Tony Marsh
Tony Marsh earned his BFA in Ceramic Art at California State University Long Beach in 1978. After graduating he spent three years in Mashiko, Japan at the workshop of Tatsuzo Shimaoka. Marsh completed his MFA at Alfred University in 1988. He teaches in the Ceramic Arts Program at California State University Long Beach where he was the Program Chair for over 20 years. He is currently the first Director of the Center for Contemporary Ceramics at CSULB. Marsh has taught, lectured, and exhibited extensively throughout the USA, Asia, and Europe. Tony is a 2018 United States Artist Fellow. You will find his ceramic art in many private and permanent museum collections around the world, including among them the Metropolitan Museum of Art, Mad Museum of Art in NY, the Los Angeles County Museum of Art, The Everson Museum, Syracuse, the Oakland Museum of Art, Gardiner Museum of Art, Toronto, and the Museum of Fine Arts Houston.

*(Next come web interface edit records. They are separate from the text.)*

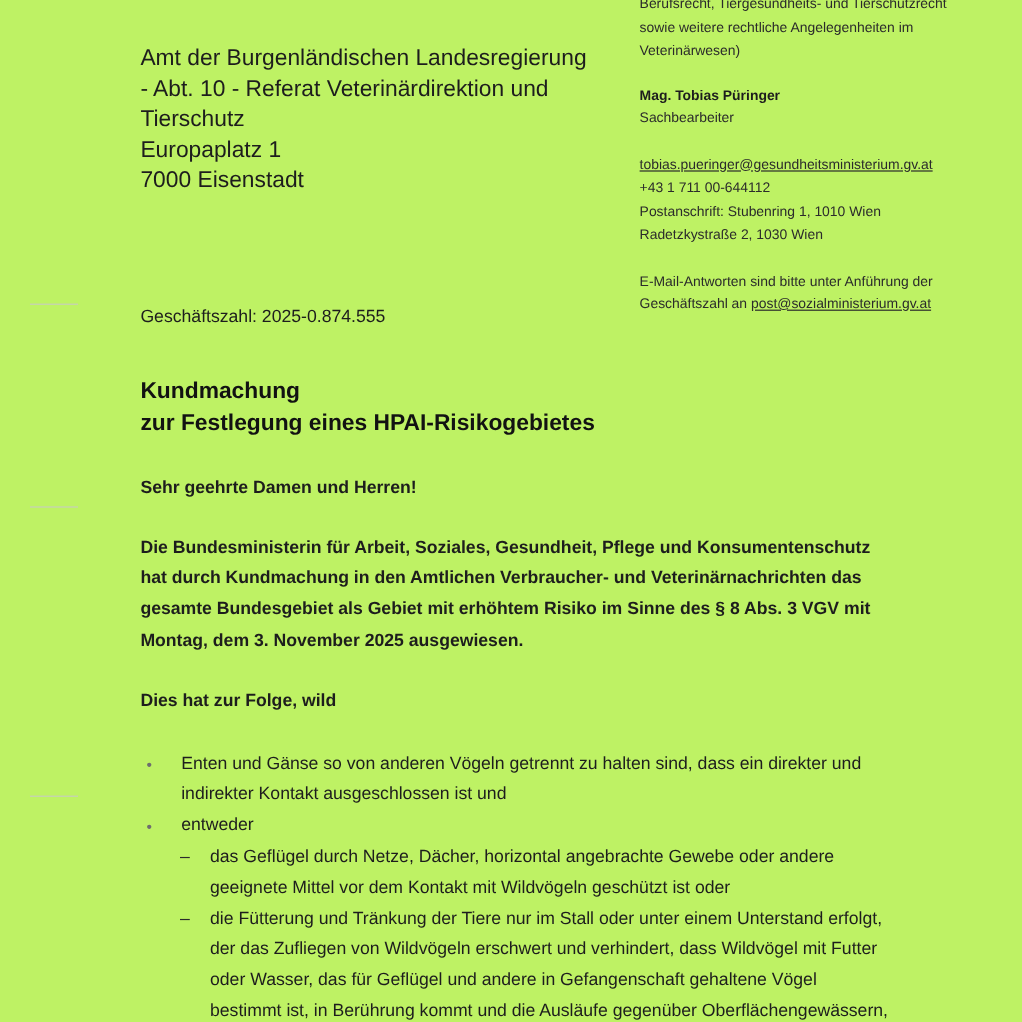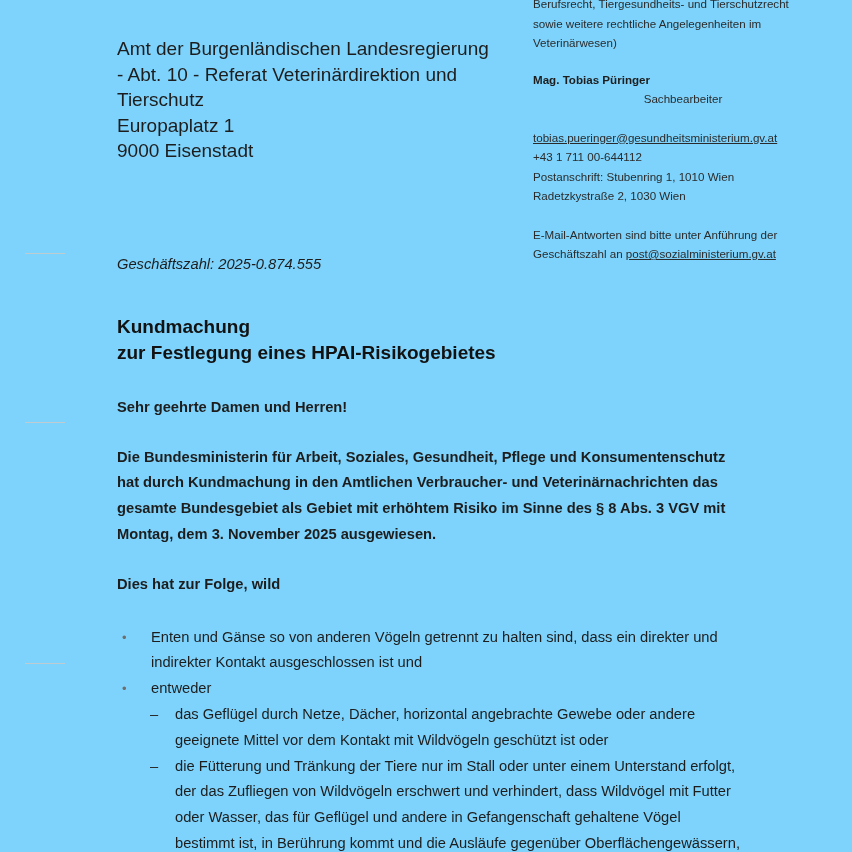"Berufsrecht, Tiergesundheits- und" #page { background: #7dd3fc -> #bef264 }
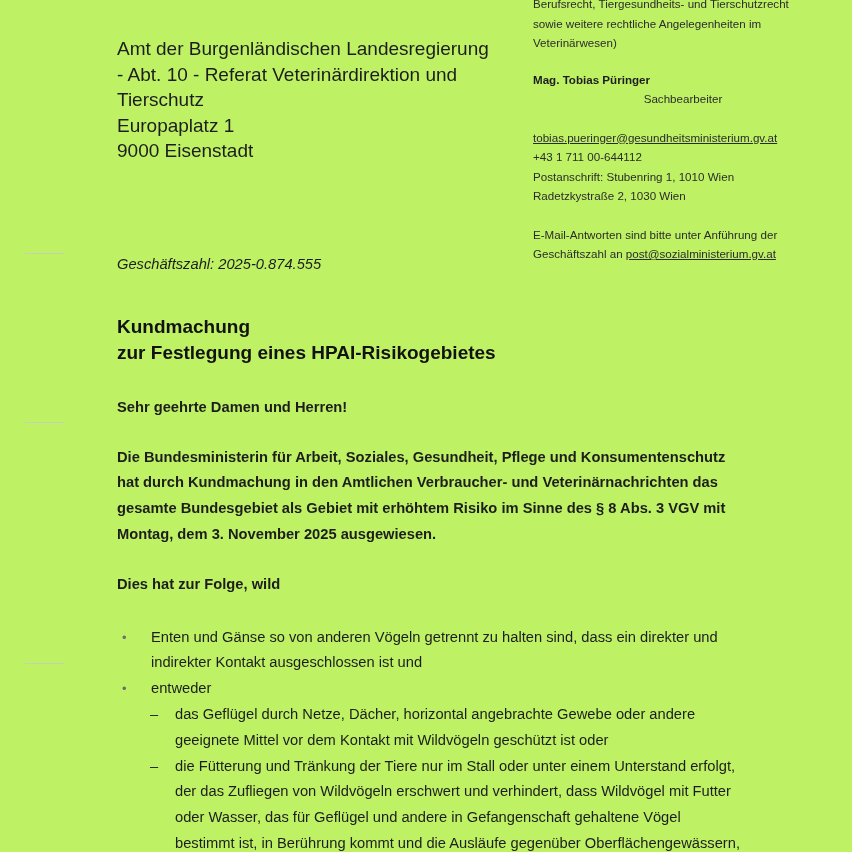"Sachbearbeiter" #contact-column .role { text-align: center -> none }
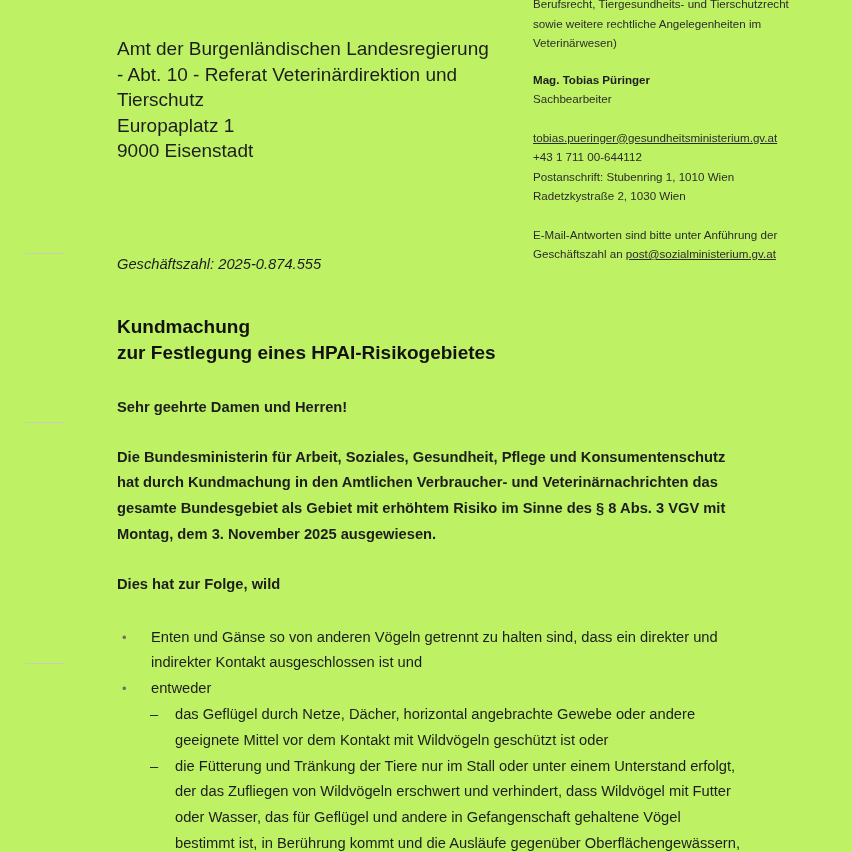"9000 Eisenstadt" div { text: 9000 -> 7000 }
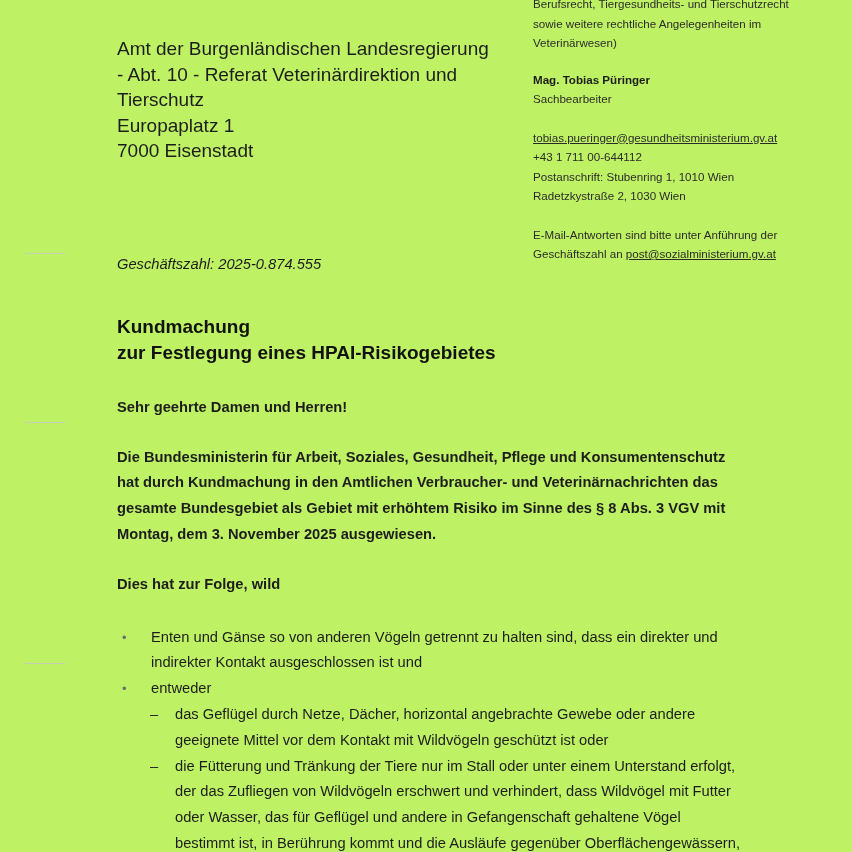"Geschäftszahl: 2025-0.874.555" .ref-line { font-style: italic -> none }
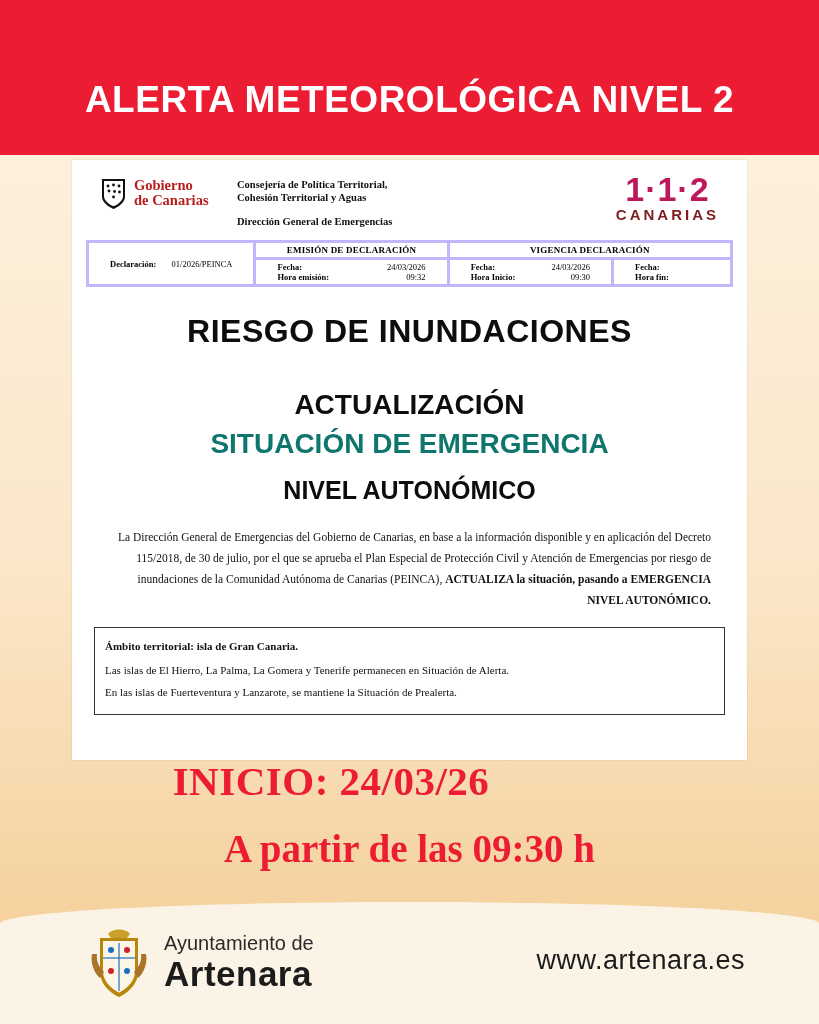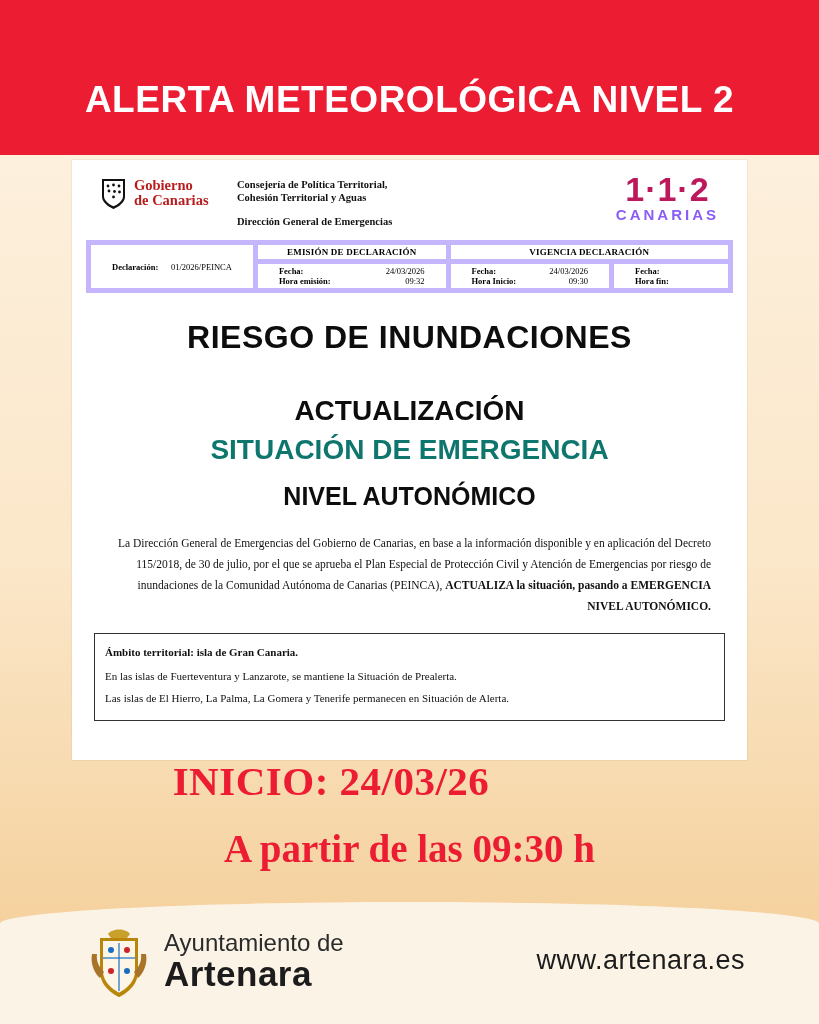"CANARIAS" .logo-112 .canarias { color: #8b5cf6 -> #7f1d1d }
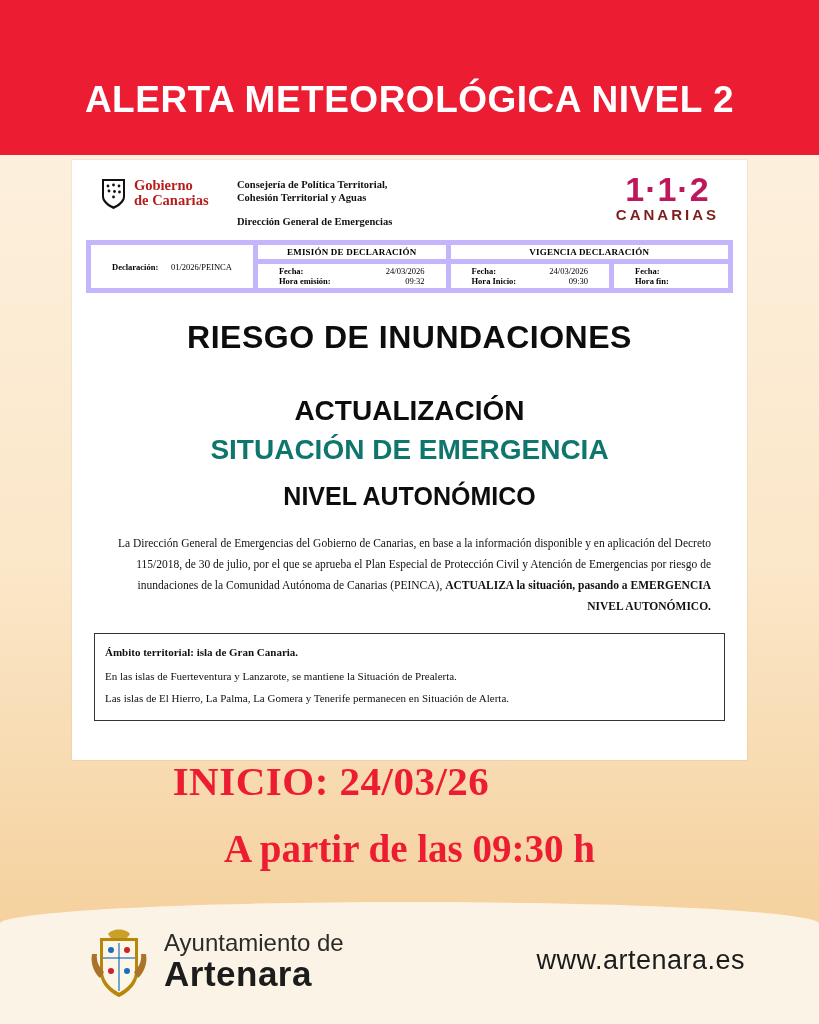"EMISIÓN DE DECLARACIÓN" .decl-table td { border: 5px solid #c4b5fd -> 3px solid #c4b5fd }
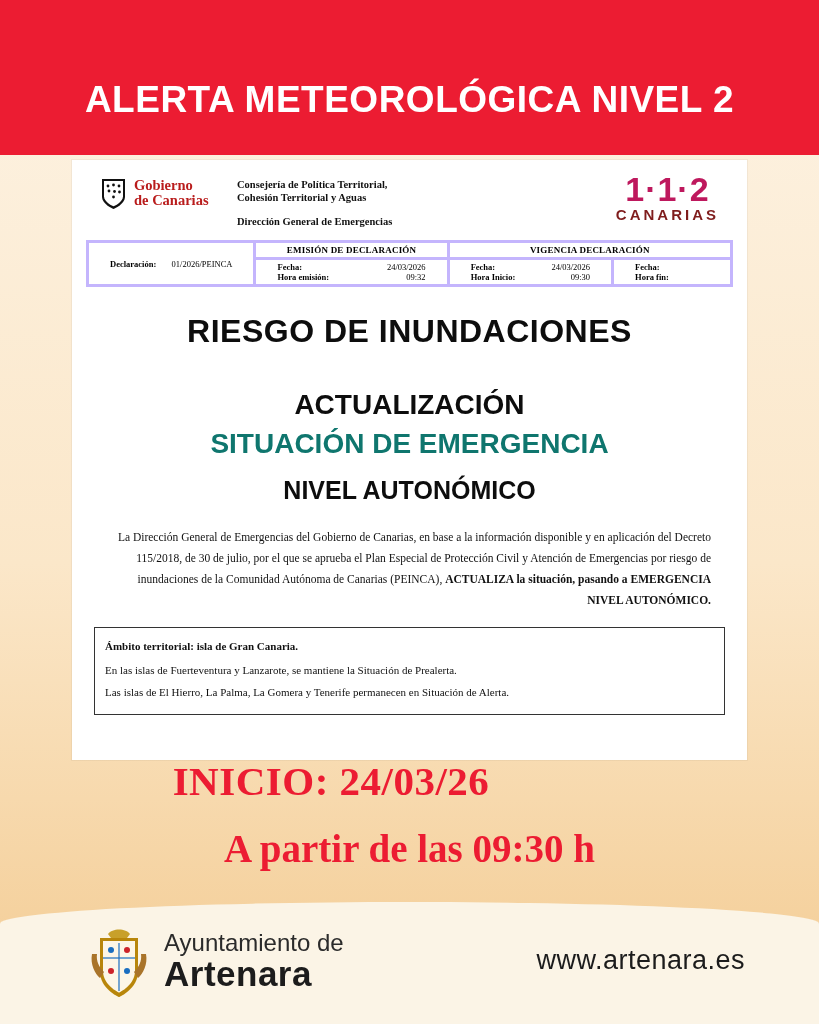"En las islas de Fuerteventura" div.line { order: before "Las islas de El Hierro," -> after "Las islas de El Hierro," }
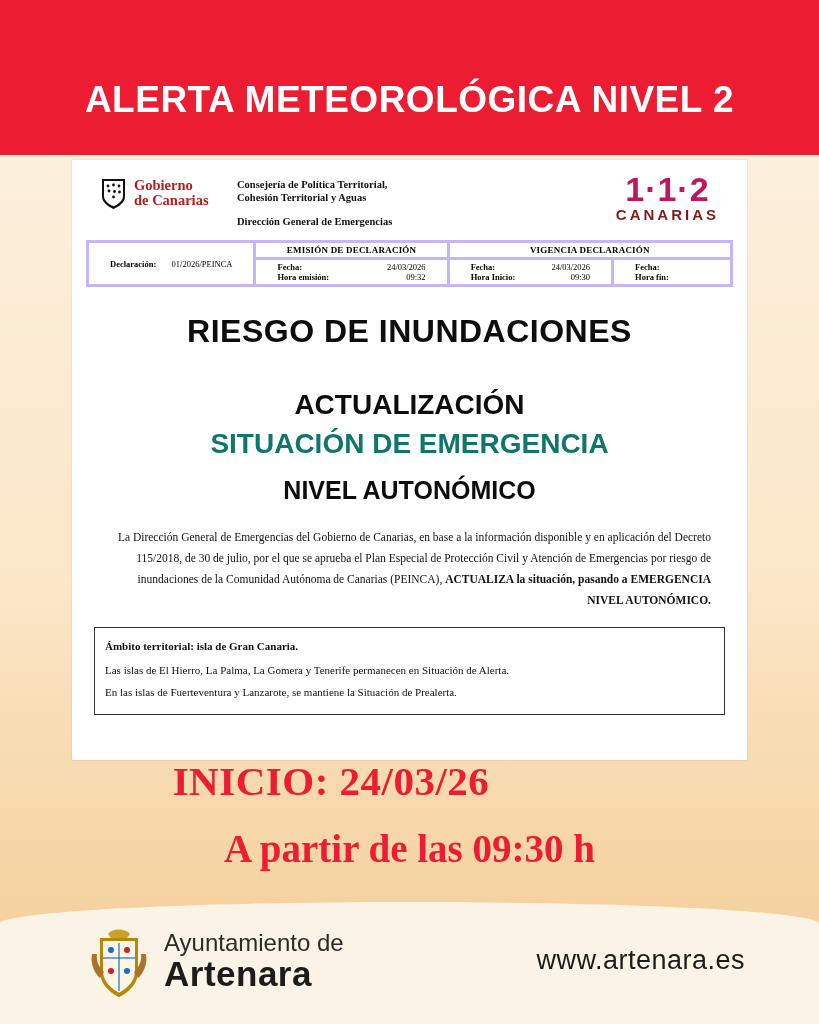"Ayuntamiento de" .ayto-text .l1 { font-size: 24px -> 20px }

In his most current work “Crucible” the ceramic cylinder is the one constant and it is the building up of the surface that is dynamic. Minerals are applied in repeated layers and fused in the fire. Curiosity, chan- ce and material phenomenology play out in the creation of the work. There are both real and imagined allusions to the physical sciences, earth formation, geographic phenomenon, force, pyroclastic work, time, and landscape that appear in the work. Marsh may send a work back to the kiln five or more times applying different mineral concoctions between firings. There is no note-taking or record of the sequence of events in this process that might lead to a particular end result, in that way each piece is unique.